Wednesday, July 12, 2006

On Windows

Some people would think that if I am going to write another post bashing Microsoft. Actually I am not. To understand why Microsoft does things the way they do, one must understand their motives. As I am not Mr. Spock and live far from Redmond, I can only conjecture. Here is my take: Microsoft is a company. As any good company in a capitalist society, its objective is to make money. Nothing wrong with that; I myself like the good ol' little green pieces of paper myself. But, what does that mean? Well, they have to make choices based on cost. Take bug tracking. I would imagine they have a list of bug reports this big. But, which bugs get taken care of first and which ones stay on the pile? It has to do with the perceived cost and benefit of solving that specific problem. Sometimes the bug is major but it would cost a lot of man-hours to solve and it is currently not causing enough costly problems to be put on the top of the list, so it bubbles down on the pile until that changes. Outraged? Other industries do the very same thing. Take automakers, just to pick one. How do you think recalls come about? Many recalls cost a lot to the company so it compares how much it costs to do the recalls vs. how much it would cost to take care of any litigation caused by the problem. The same goes for computer companies. If a given security hole is not seen as causing enough damage, financially speaking (bad rep is indirectly related to financial concerns, so...), it may take a bit to get solved. Remember those companies do not have an unlimited budget or number of programmers they can throw at a problem. So, they have to make a choice. Microsoft's Bill Hilf said that his employer designs Windows to reach a broad range of customers.
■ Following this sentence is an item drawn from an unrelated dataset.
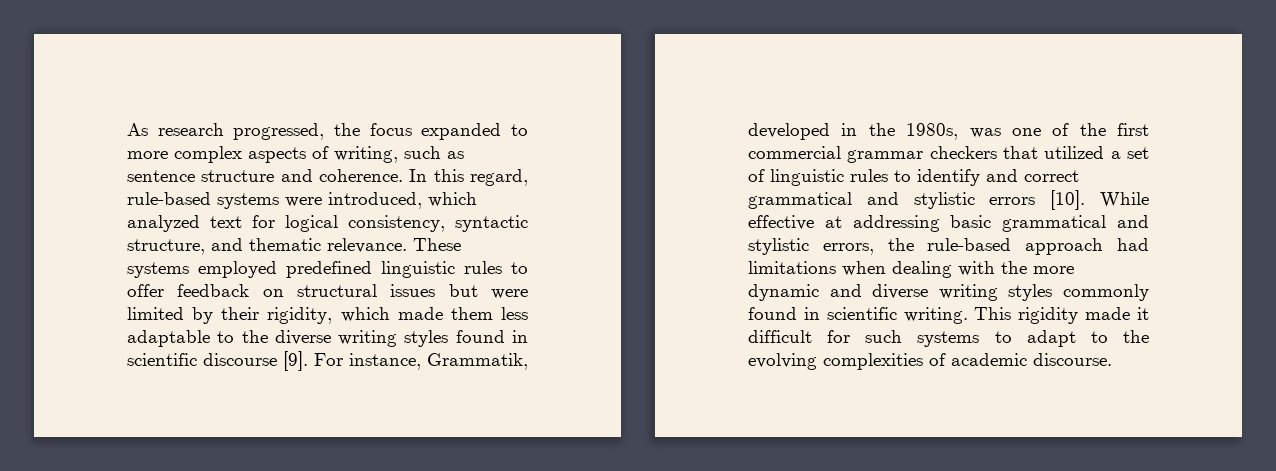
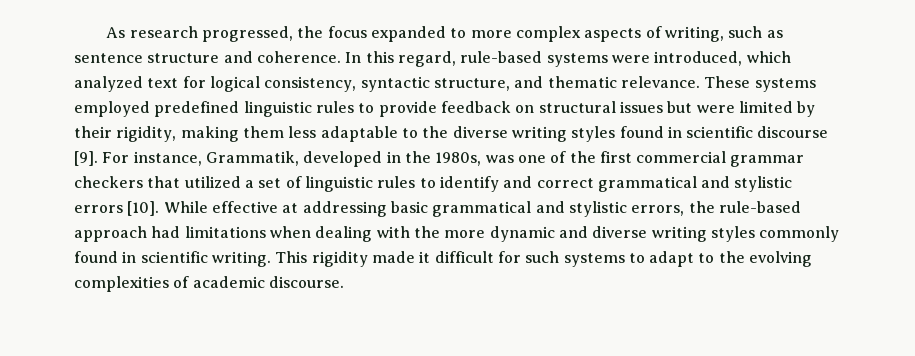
- These systems employed predefined linguistic rules to offer feedback on structural issues but were limited by their rigidity, which made them less adaptable to the diverse writing styles found in scientific discourse [9].
+ These systems employed predefined linguistic rules to provide feedback on structural issues but were limited by their rigidity, making them less adaptable to the diverse writing styles found in scientific discourse [9].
As a result, it may not cover specialized markets with specialized issues. So, that bug you are so concerned about may not be seen as having enough of a broad reach to be placed on the top of Redmond's todo list. They have to pick their battles and priorities. Open source software is a different bag of cats alltogether: since you have the source code, you have the opportunity to take care of that bug yourself and then submit the source code changes. Of course that could lead to some source control issues, but the point is that if open source code is not doing exactly what you want, you can do something about that instead of complaining that the program sucks.